Data provided section start
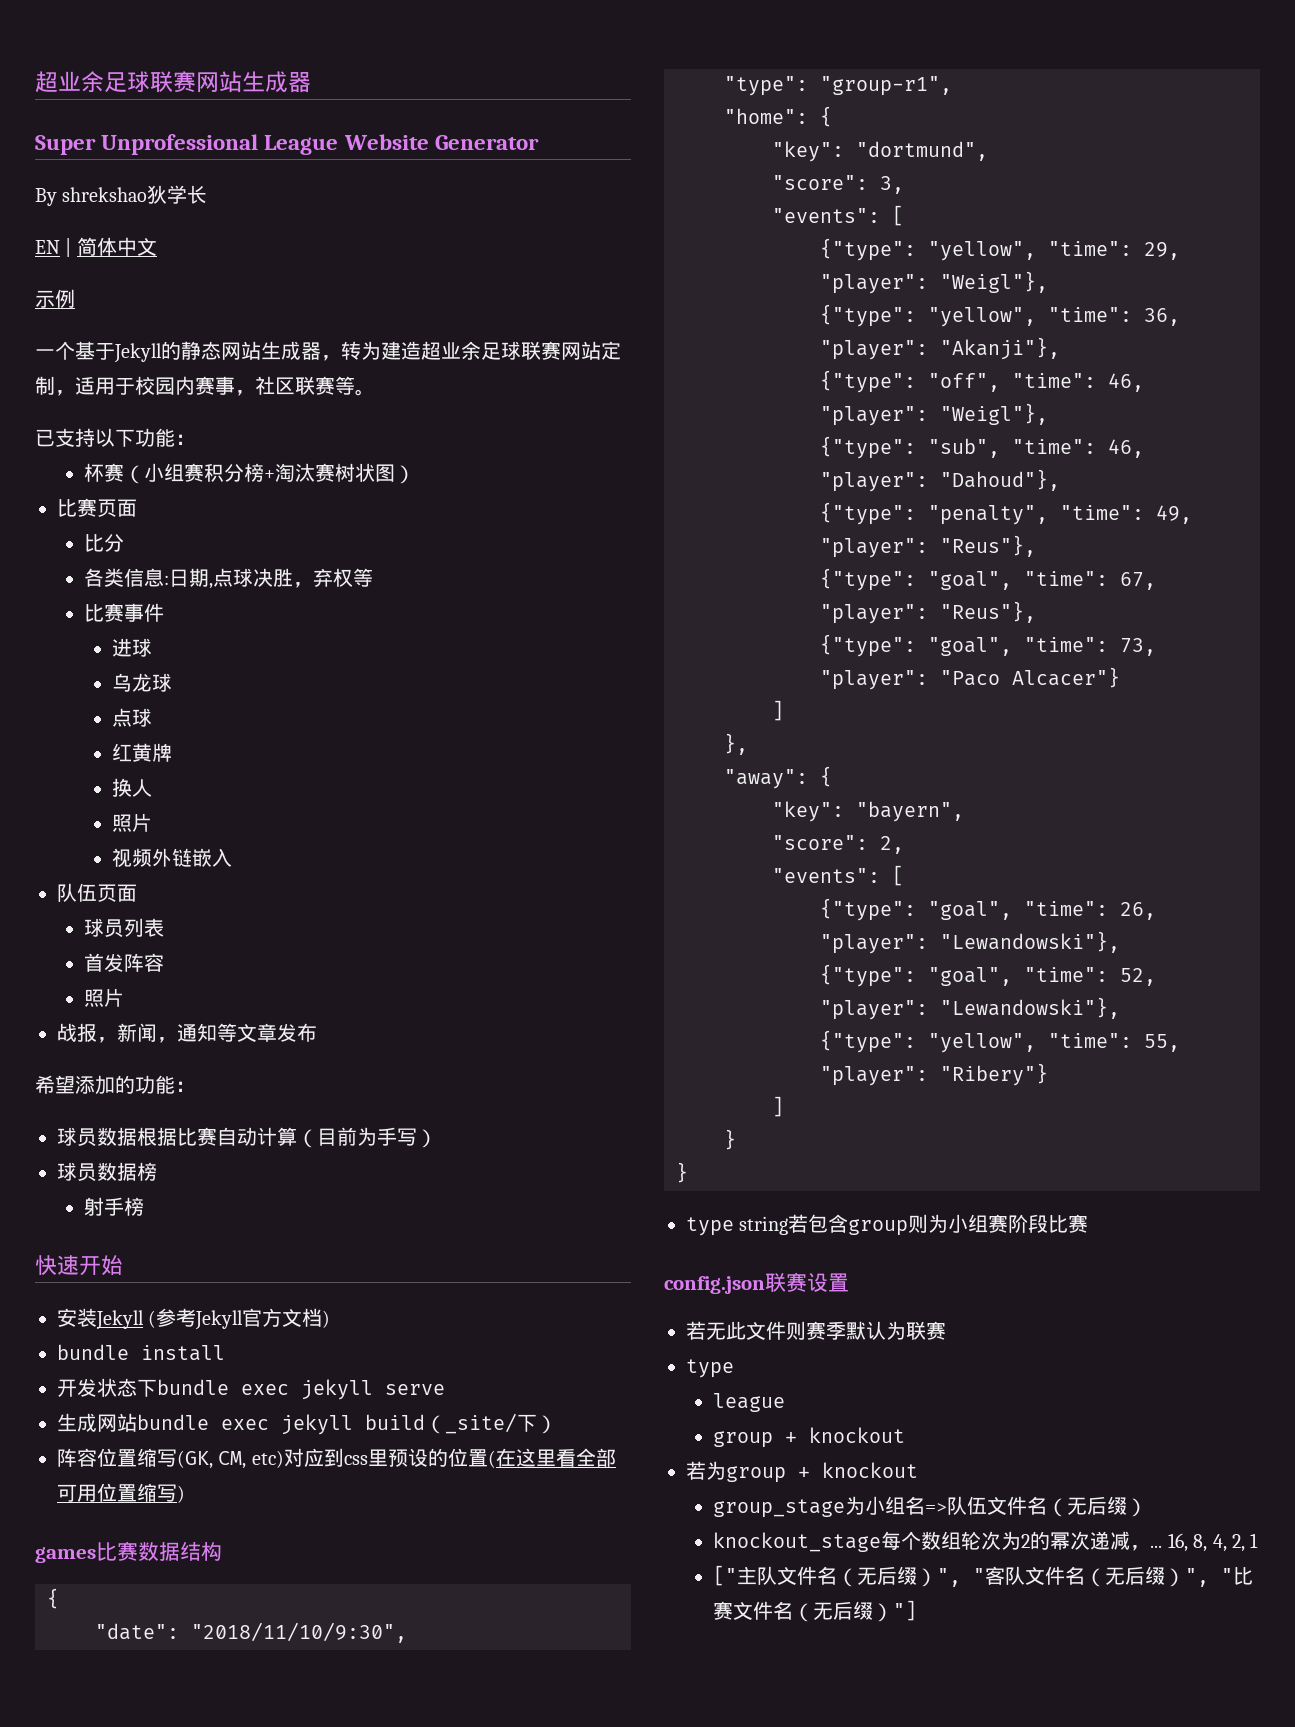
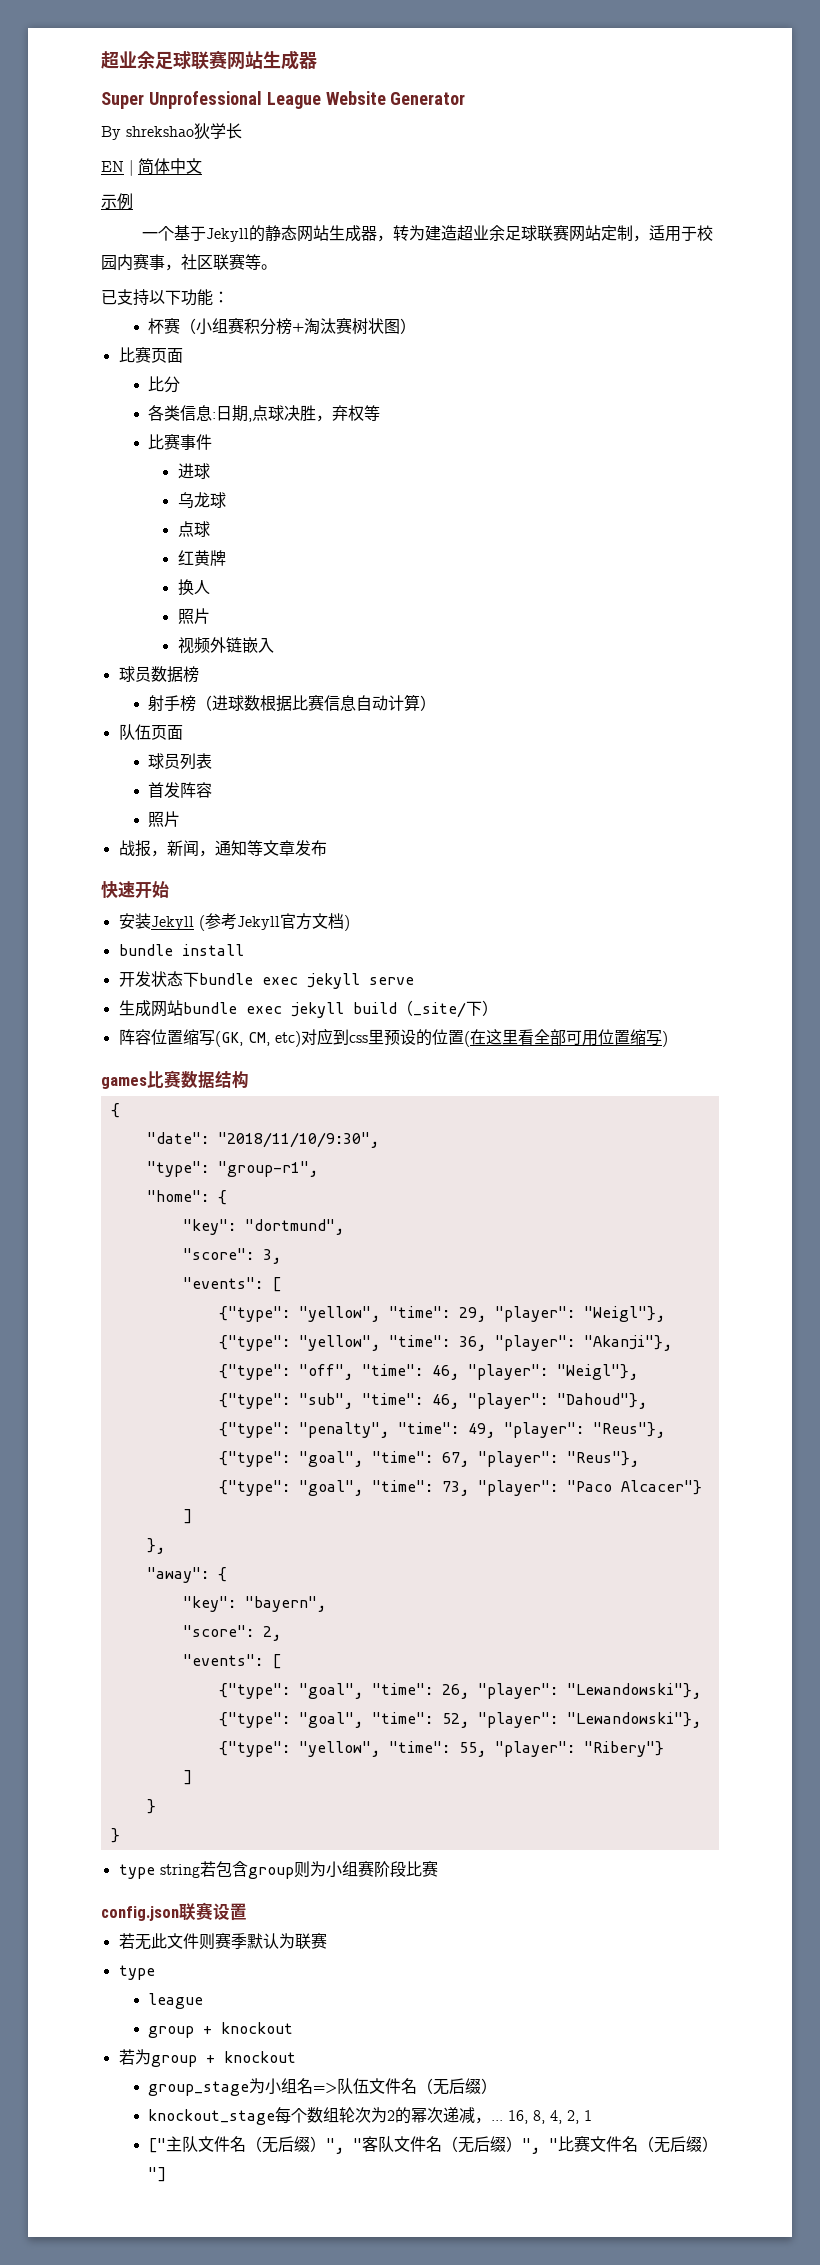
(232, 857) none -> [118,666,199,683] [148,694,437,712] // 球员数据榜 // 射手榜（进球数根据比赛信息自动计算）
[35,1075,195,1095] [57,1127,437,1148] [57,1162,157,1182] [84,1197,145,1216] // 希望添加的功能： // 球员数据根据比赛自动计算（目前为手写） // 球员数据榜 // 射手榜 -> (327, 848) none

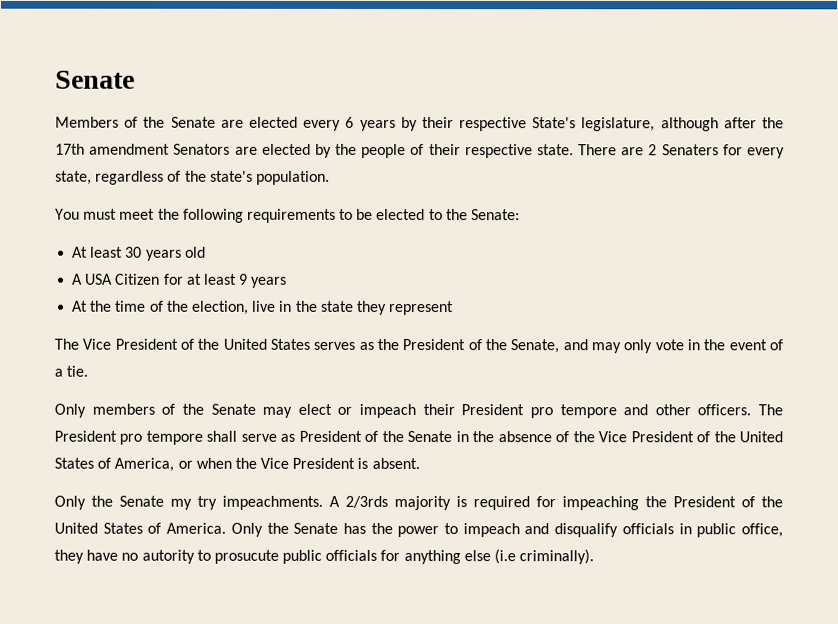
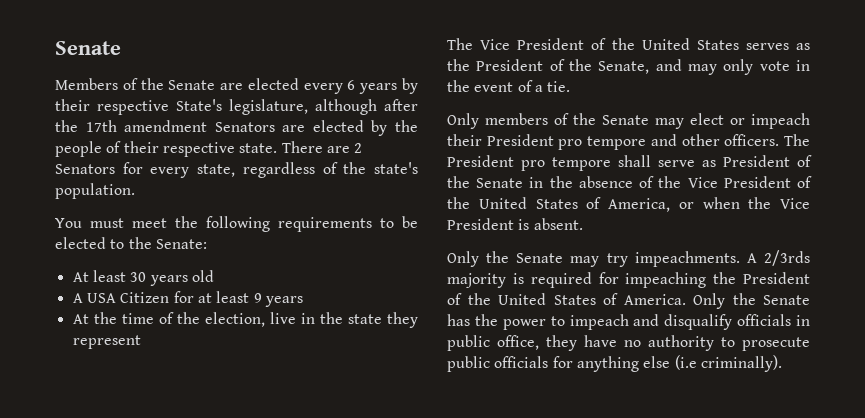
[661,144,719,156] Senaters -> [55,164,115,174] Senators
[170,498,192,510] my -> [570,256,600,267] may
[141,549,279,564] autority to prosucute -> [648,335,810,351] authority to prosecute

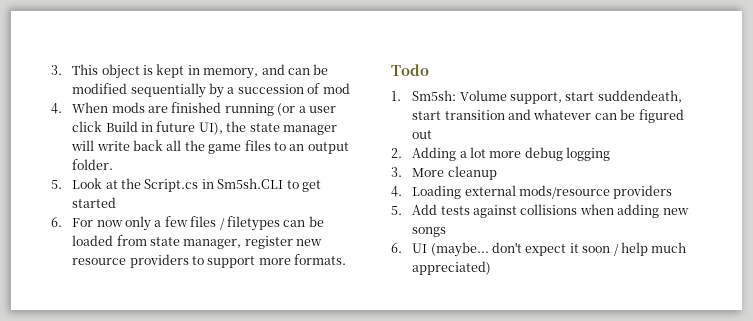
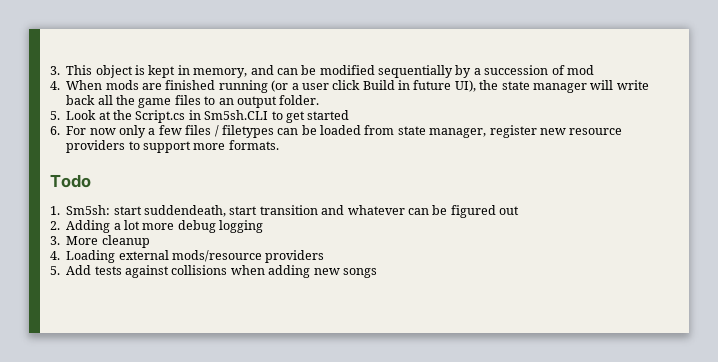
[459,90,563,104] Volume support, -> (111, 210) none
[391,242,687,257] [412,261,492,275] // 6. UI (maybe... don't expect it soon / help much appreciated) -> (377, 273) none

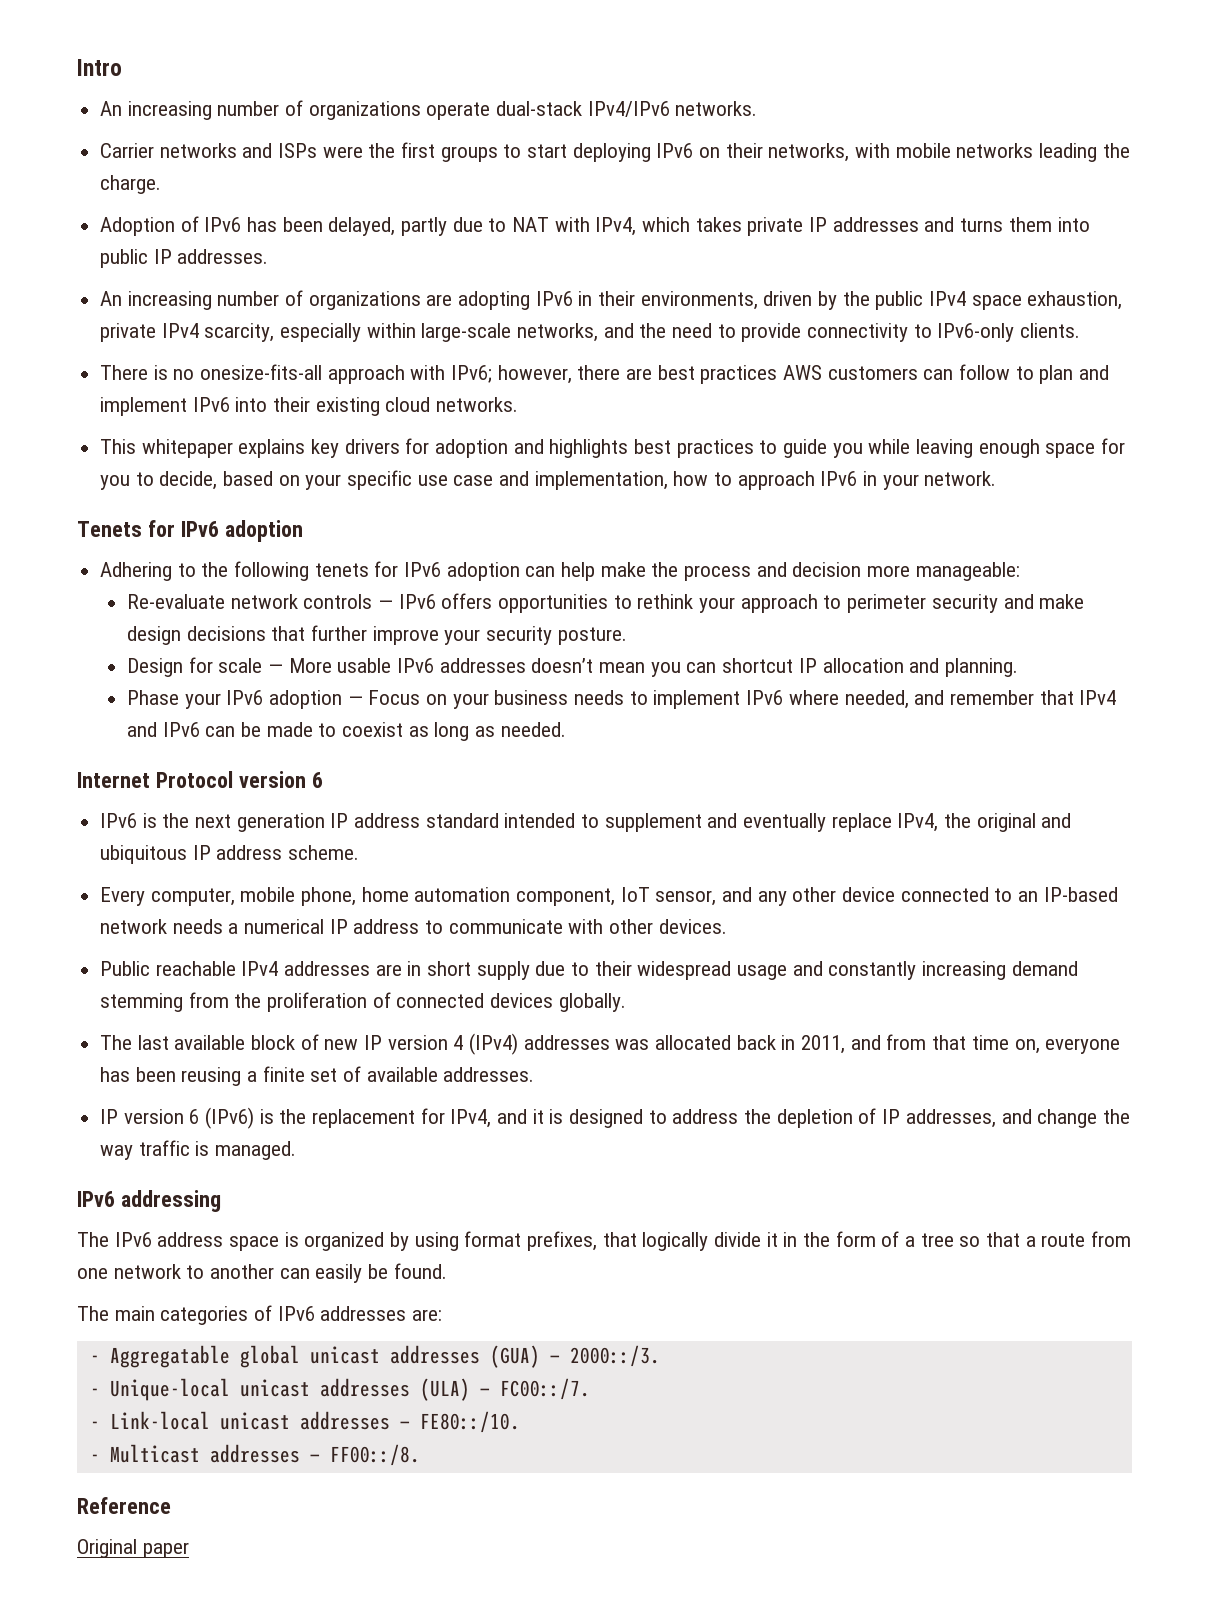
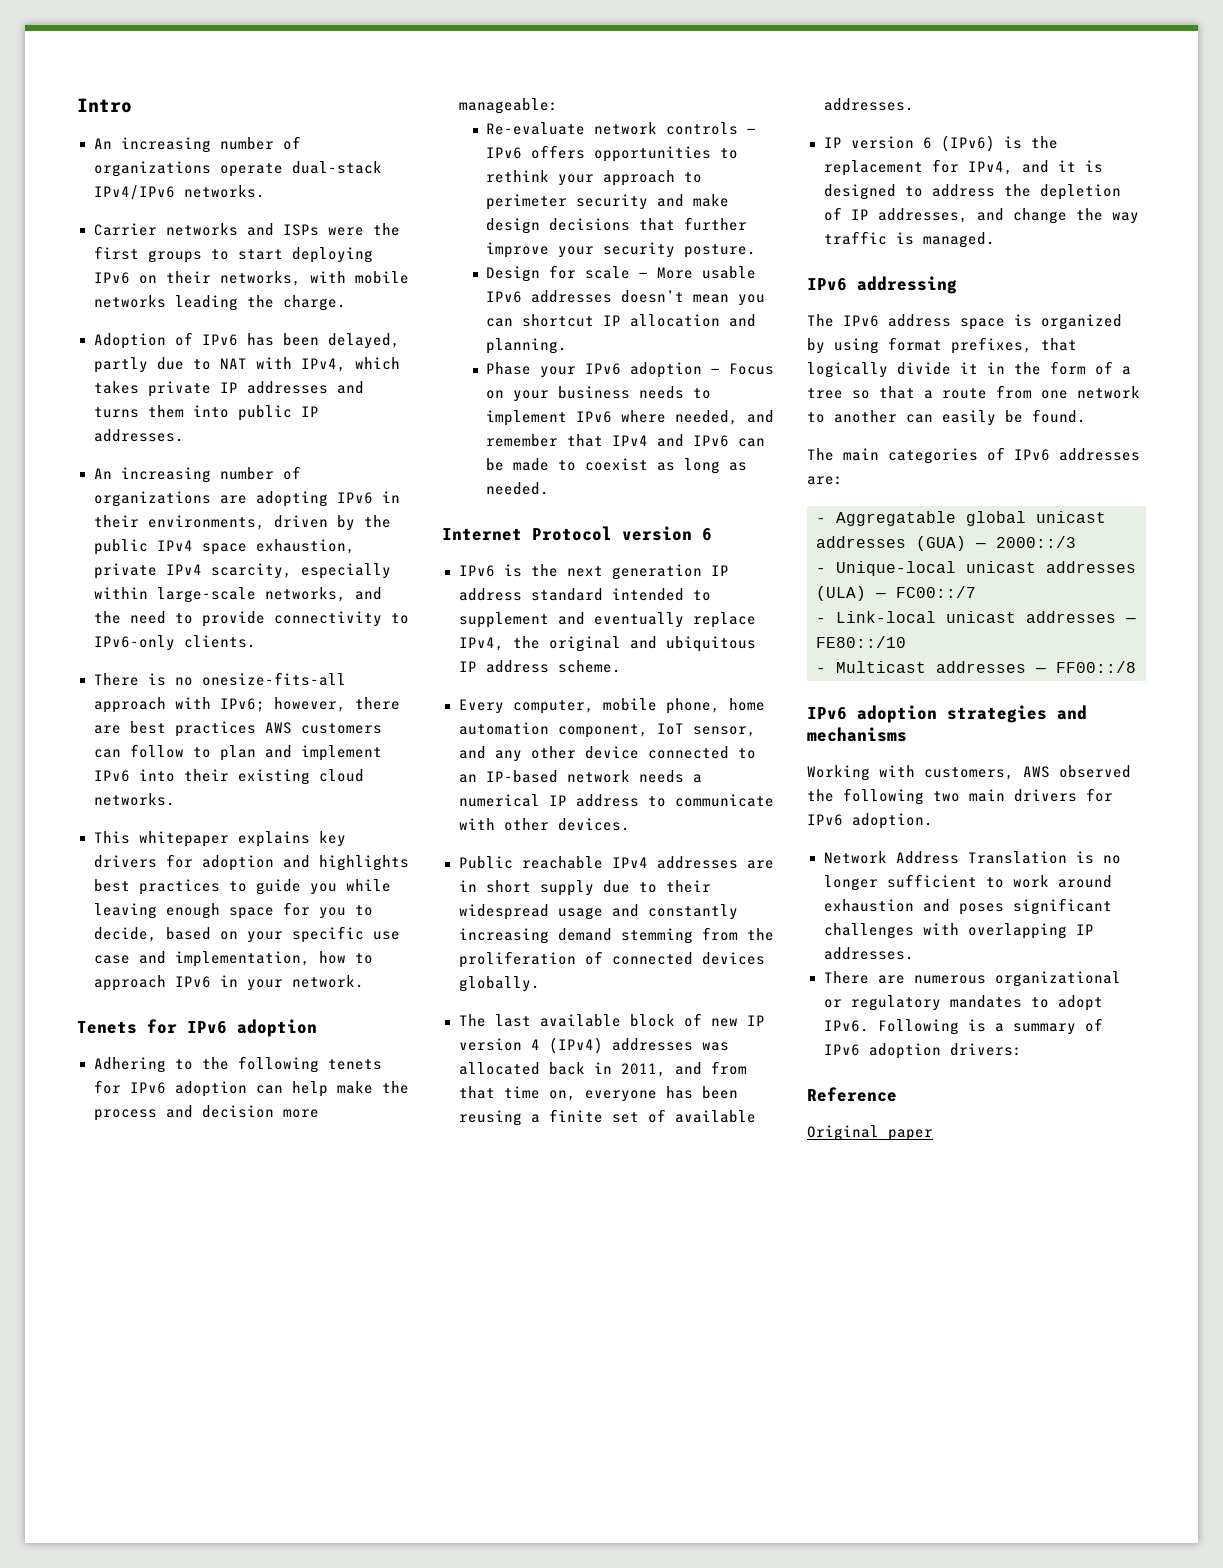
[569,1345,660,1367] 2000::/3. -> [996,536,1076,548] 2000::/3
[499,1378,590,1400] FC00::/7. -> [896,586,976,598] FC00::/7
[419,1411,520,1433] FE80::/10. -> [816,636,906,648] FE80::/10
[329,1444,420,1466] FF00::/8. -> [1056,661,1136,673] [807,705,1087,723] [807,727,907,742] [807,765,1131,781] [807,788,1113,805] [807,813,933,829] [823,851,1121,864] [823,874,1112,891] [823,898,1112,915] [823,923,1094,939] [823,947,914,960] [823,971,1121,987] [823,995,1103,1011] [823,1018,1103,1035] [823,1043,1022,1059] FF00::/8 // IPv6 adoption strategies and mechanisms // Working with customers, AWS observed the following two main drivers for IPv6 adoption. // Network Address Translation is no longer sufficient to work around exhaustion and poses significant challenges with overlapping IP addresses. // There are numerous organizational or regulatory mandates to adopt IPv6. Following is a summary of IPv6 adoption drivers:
Data provided section end
■ **Problem statement**: Copy out all lines of the material containing the word "球员数据榜".

■ **Written reply**:
(232, 857) none -> [118,666,199,683] [148,694,437,712] // 球员数据榜 // 射手榜（进球数根据比赛信息自动计算）
[35,1075,195,1095] [57,1127,437,1148] [57,1162,157,1182] [84,1197,145,1216] // 希望添加的功能： // 球员数据根据比赛自动计算（目前为手写） // 球员数据榜 // 射手榜 -> (327, 848) none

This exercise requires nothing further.